Outro ponto destacado pelo Relatório Síntese da UNFCCC: nunca os países signatários do Acordo de Paris apresentaram um conjunto tão robusto de compromissos climáticos nacionais, as chamadas NDCs, metas estabelecidas internamente, de acordo com a realidade de cada nação. Por exemplo, 89% referem-se a todo o setor produtivo; 73% têm componentes de adaptação. Além disso, um terço fala em perdas e danos, importante mecanismo compensatório aos países que em quase nada contribuíram com as mudanças climáticas, mas que sofrem severamente seus efeitos, como os Estados-ilhas do Pacífico, que começam literalmente a desaparecer do mapa devido ao agravamento de fenômenos como terremotos e tufões, além do aumento perigoso do nível do mar. 

Na avaliação de especialistas em política climática, o documento da ONU evidencia, sim, um nível maior de compromisso, não só de governos, mas de empresas públicas e privadas. Como nota Bruno H. Toledo Hisamoto, analista de diplomacia climática do Instituto ClimaInfo, "se os compromissos nacionais apresentados até agora saírem do papel, teremos a primeira redução substancial de emissões de carbono desde a Revolução Industrial." O problema é o "se".

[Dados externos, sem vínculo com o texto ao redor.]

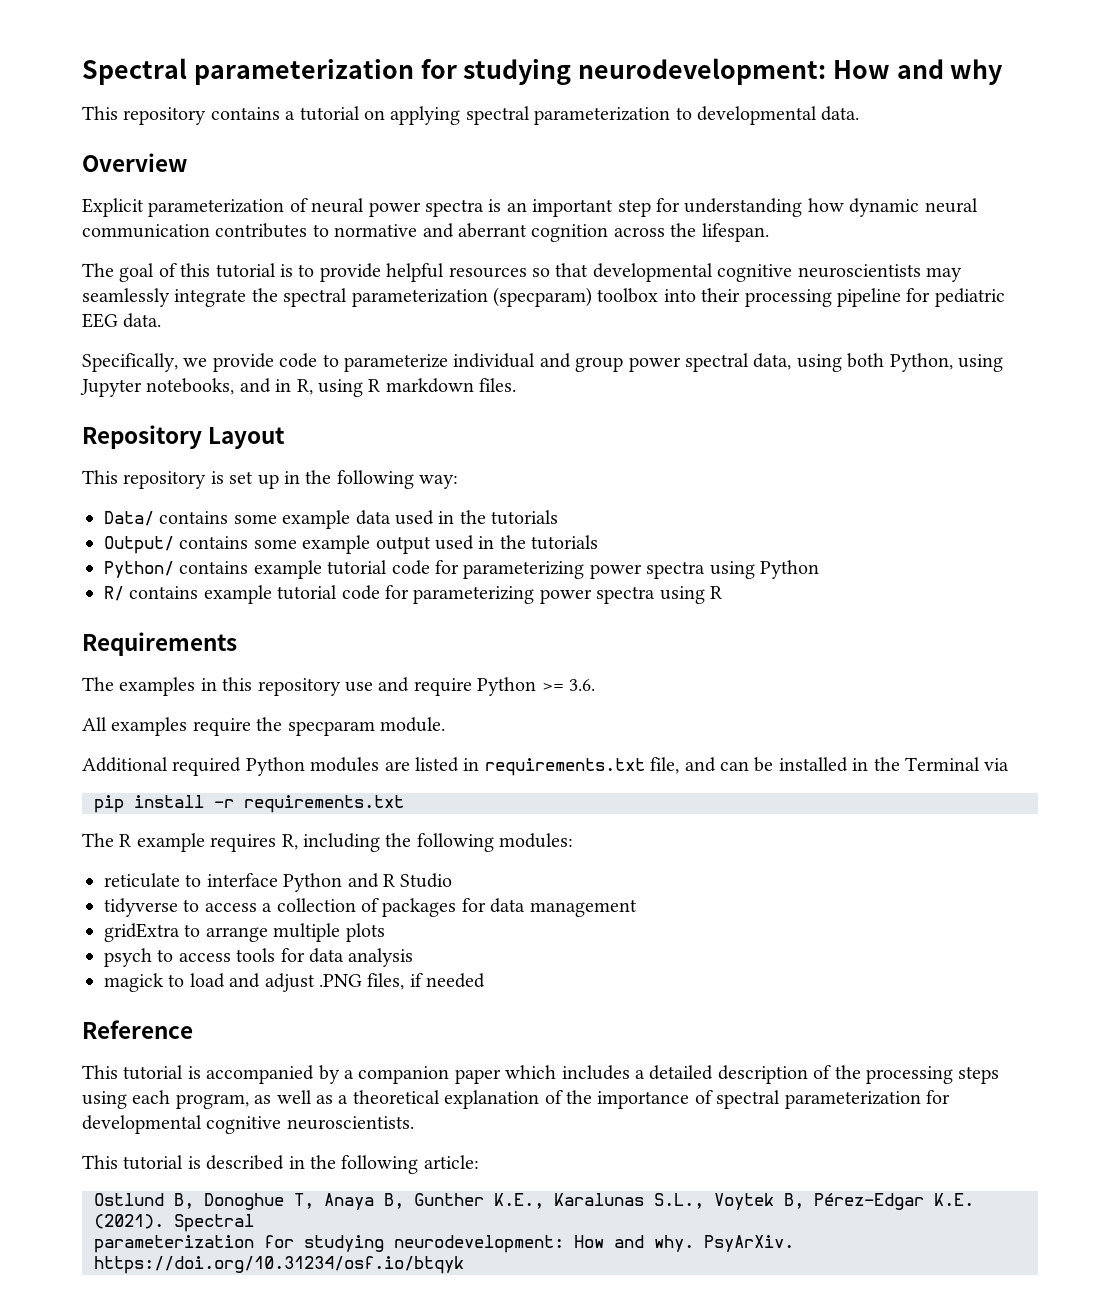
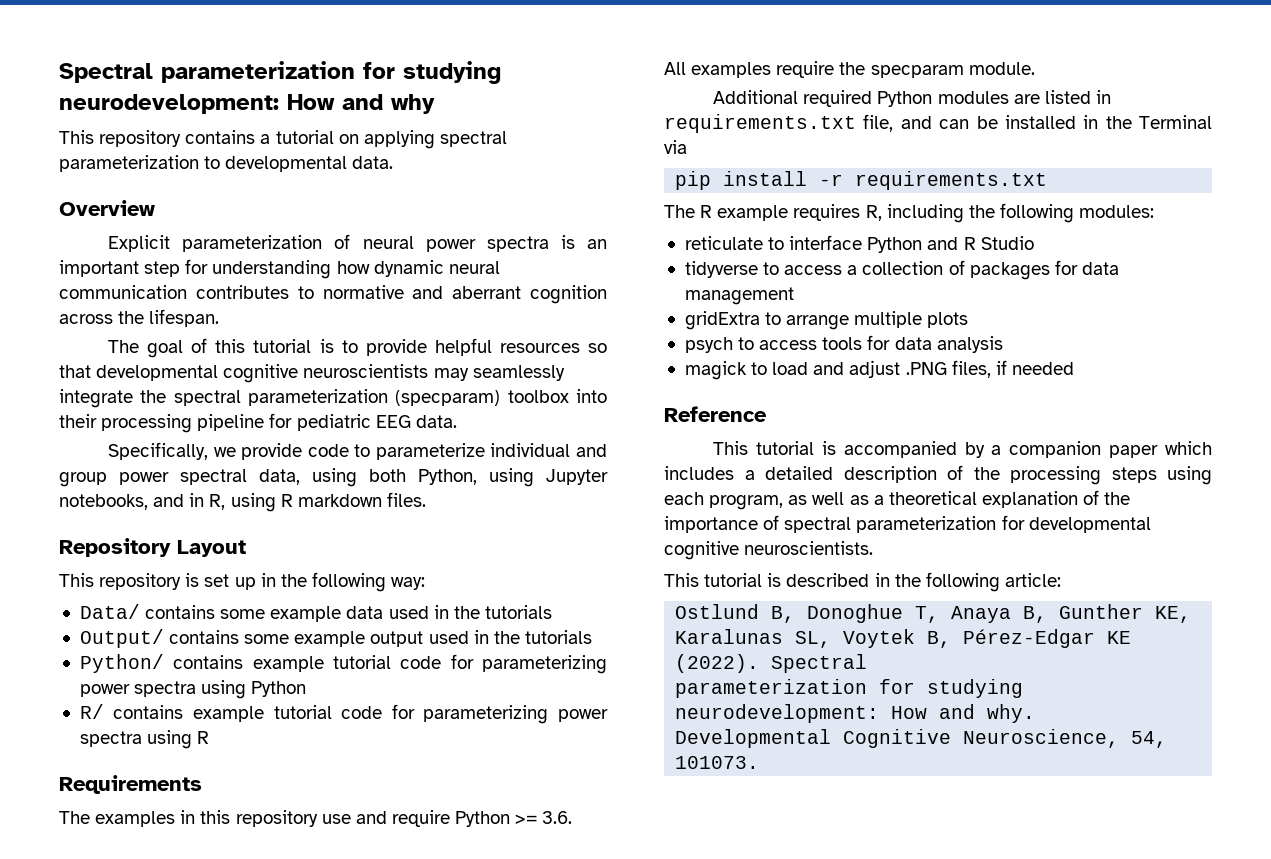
- Ostlund B, Donoghue T, Anaya B, Gunther K.E., Karalunas S.L., Voytek B, Pérez-Edgar K.E. (2021).
+ Ostlund B, Donoghue T, Anaya B, Gunther KE, Karalunas SL, Voytek B, Pérez-Edgar KE (2022).
- PsyArXiv. https://doi.org/10.31234/osf.io/btqyk
+ Developmental Cognitive Neuroscience, 54, 101073.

Desde a assinatura histórica do Acordo de Paris, há uma década, muito tem se apresentado e pouco se tem feito. Mesmo esse pouco tem sido rotineiramente criticado pelos países que mais sofrem as consequências das mudanças climáticas e pelo secretário-geral da ONU, António Guterres, que sempre pede aos signatários "metas mais ambiciosas". O documento divulgado ontem mostra o nível de ambição global… Somente 64 países, incluindo o Brasil, apresentaram suas metas entre janeiro de 2024 e setembro de 2025.

No mesmo dia do Relatório Síntese, um coletivo mundial de cientistas divulgou o Lancet Countdown sobre Saúde e Mudanças Climáticas. Entre outras informações trágicas, está a de que as mortes por calor aumentaram 23% desde a década de 1990, enquanto 2,5 milhões de óbitos animais são atribuíveis à poluição por queima de combustíveis fósseis. O potencial médio global de transmissão da dengue aumentou em até 49% desde a década de 1950.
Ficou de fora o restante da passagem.